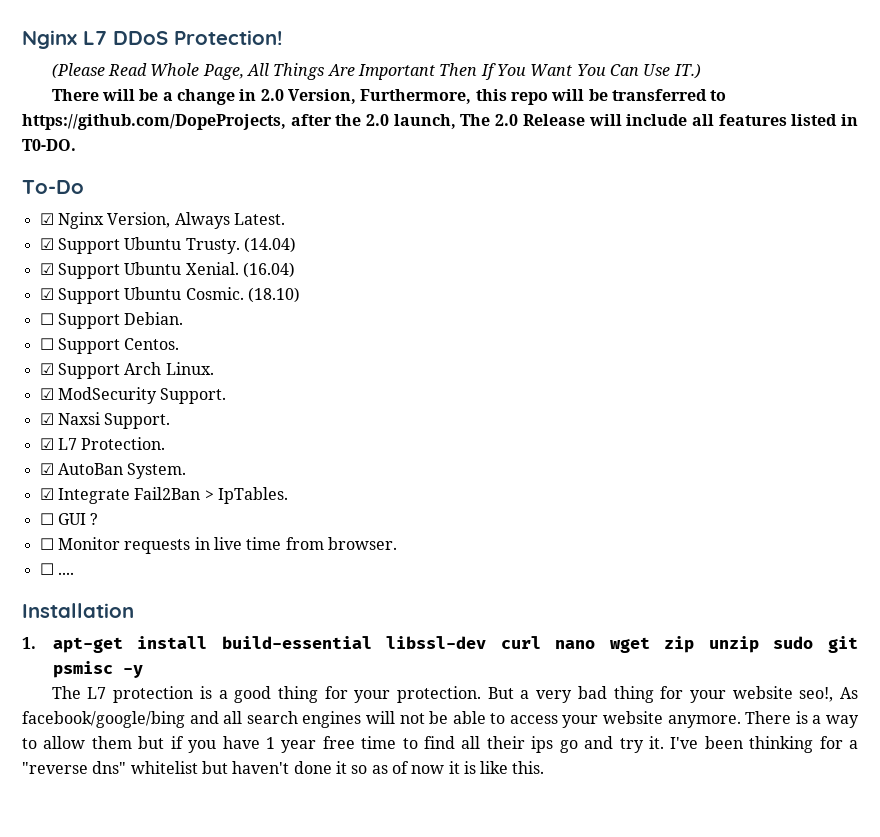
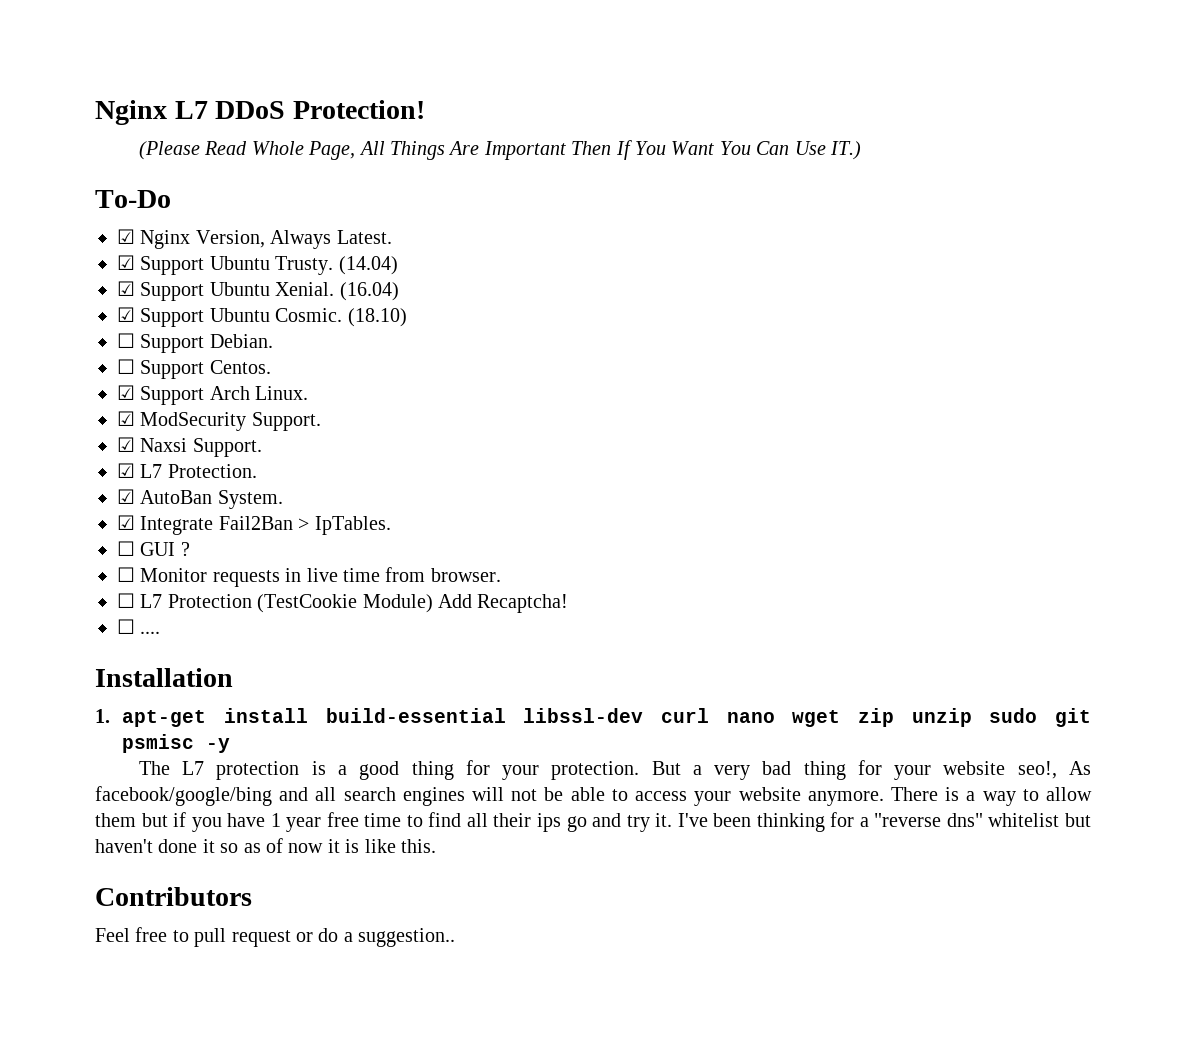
[51,89,727,105] [22,114,859,130] [22,139,76,151] // There will be a change in 2.0 Version, Furthermore, this repo will be transferred to https://github.com/DopeProjects, after the 2.0 launch, The 2.0 Release will include all features listed in T0-DO. -> (861, 150) none
(397, 543) none -> [117,593,569,613] // ☐ L7 Protection (TestCookie Module) Add Recaptcha!
(545, 767) none -> [95,887,252,906] [95,927,456,947] // Contributors // Feel free to pull request or do a suggestion..

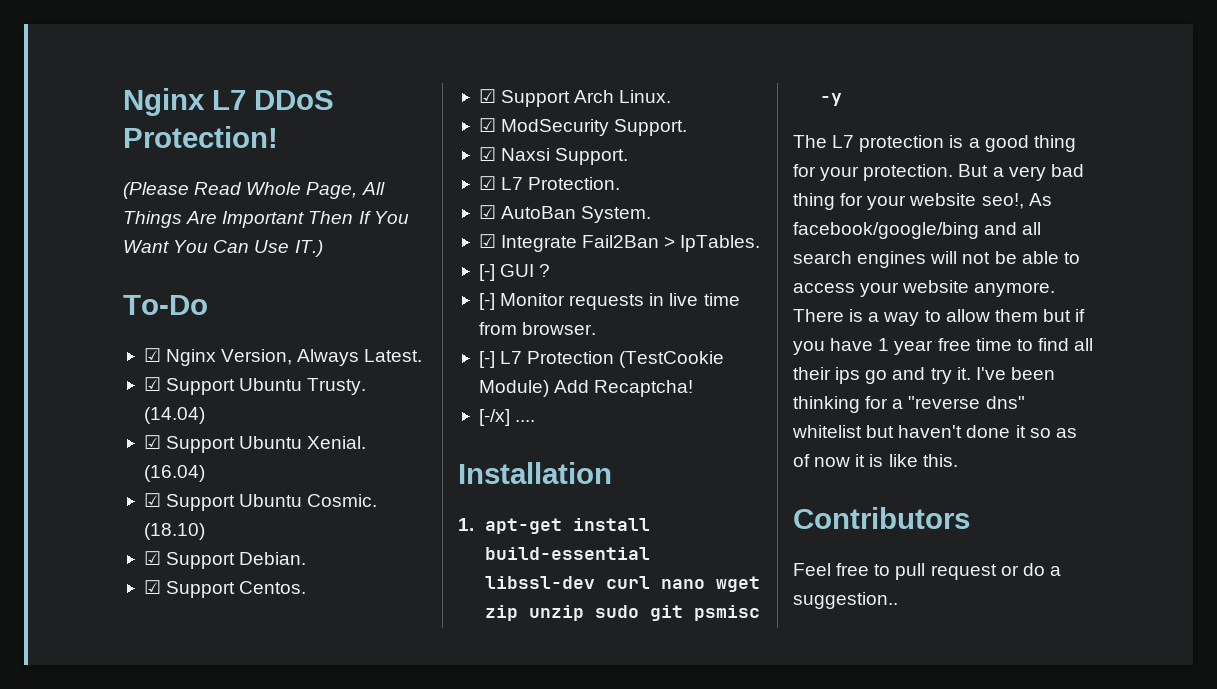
[117,333,135,348] ☐ -> [143,551,161,565] ☑
[117,359,135,374] ☐ -> [143,580,161,594] ☑
[117,541,135,556] ☐ -> [478,264,495,281] [-]
[117,567,135,582] ☐ -> [478,293,495,310] [-]
[117,593,135,608] ☐ -> [478,351,495,368] [-]
[117,619,135,634] ☐ -> [478,409,510,426] [-/x]

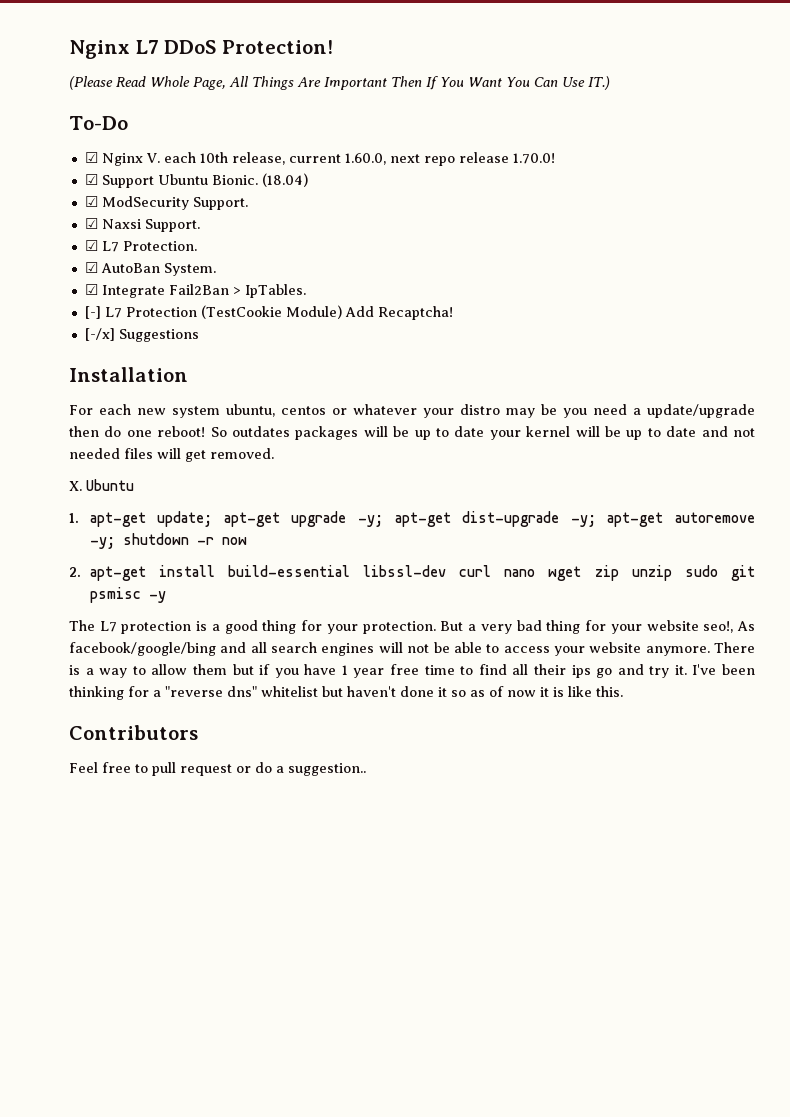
[221,349,423,366] [143,377,367,395] [143,407,205,424] [143,435,367,453] [143,465,205,482] [143,493,378,511] [143,523,205,540] [143,551,307,569] [143,580,307,598] [478,89,672,107] Version, Always Latest. // ☑ Support Ubuntu Trusty. (14.04) // ☑ Support Ubuntu Xenial. (16.04) // ☑ Support Ubuntu Cosmic. (18.10) // ☑ Support Debian. // ☑ Support Centos. // ☑ Support Arch Linux. -> [145,152,555,166] [84,173,308,188] V. each 10th release, current 1.60.0, next repo release 1.70.0! // ☑ Support Ubuntu Bionic. (18.04)
[478,264,551,281] [478,293,740,310] [478,322,597,335] // [-] GUI ? // [-] Monitor requests in live time from browser. -> (306, 291) none
[515,420,536,422] .... -> [118,329,199,342] Suggestions
[458,518,474,531] 1. -> [69,404,755,418] [69,426,755,440] [69,448,274,462] [69,479,134,491] [69,511,755,527] [89,533,247,549] [69,567,81,577] For each new system ubuntu, centos or whatever your distro may be you need a update/upgrade then do one reboot! So outdates packages will be up to date your kernel will be up to date and not needed files will get removed. // X. Ubuntu // 1. apt-get update; apt-get upgrade -y; apt-get dist-upgrade -y; apt-get autoremove -y; shutdown -r now // 2.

★ ★ ★ ★ ★

Your answer should consist of the lines above between those holding "(397, 543) none" and "[515,420,536,422] .... ->", inclusive, reproduced word for word and without pictures.

(397, 543) none -> [117,593,569,613] // ☐ L7 Protection (TestCookie Module) Add Recaptcha!
(545, 767) none -> [95,887,252,906] [95,927,456,947] // Contributors // Feel free to pull request or do a suggestion..

[117,333,135,348] ☐ -> [143,551,161,565] ☑
[117,359,135,374] ☐ -> [143,580,161,594] ☑
[117,541,135,556] ☐ -> [478,264,495,281] [-]
[117,567,135,582] ☐ -> [478,293,495,310] [-]
[117,593,135,608] ☐ -> [478,351,495,368] [-]
[117,619,135,634] ☐ -> [478,409,510,426] [-/x]

[221,349,423,366] [143,377,367,395] [143,407,205,424] [143,435,367,453] [143,465,205,482] [143,493,378,511] [143,523,205,540] [143,551,307,569] [143,580,307,598] [478,89,672,107] Version, Always Latest. // ☑ Support Ubuntu Trusty. (14.04) // ☑ Support Ubuntu Xenial. (16.04) // ☑ Support Ubuntu Cosmic. (18.10) // ☑ Support Debian. // ☑ Support Centos. // ☑ Support Arch Linux. -> [145,152,555,166] [84,173,308,188] V. each 10th release, current 1.60.0, next repo release 1.70.0! // ☑ Support Ubuntu Bionic. (18.04)
[478,264,551,281] [478,293,740,310] [478,322,597,335] // [-] GUI ? // [-] Monitor requests in live time from browser. -> (306, 291) none
[515,420,536,422] .... -> [118,329,199,342] Suggestions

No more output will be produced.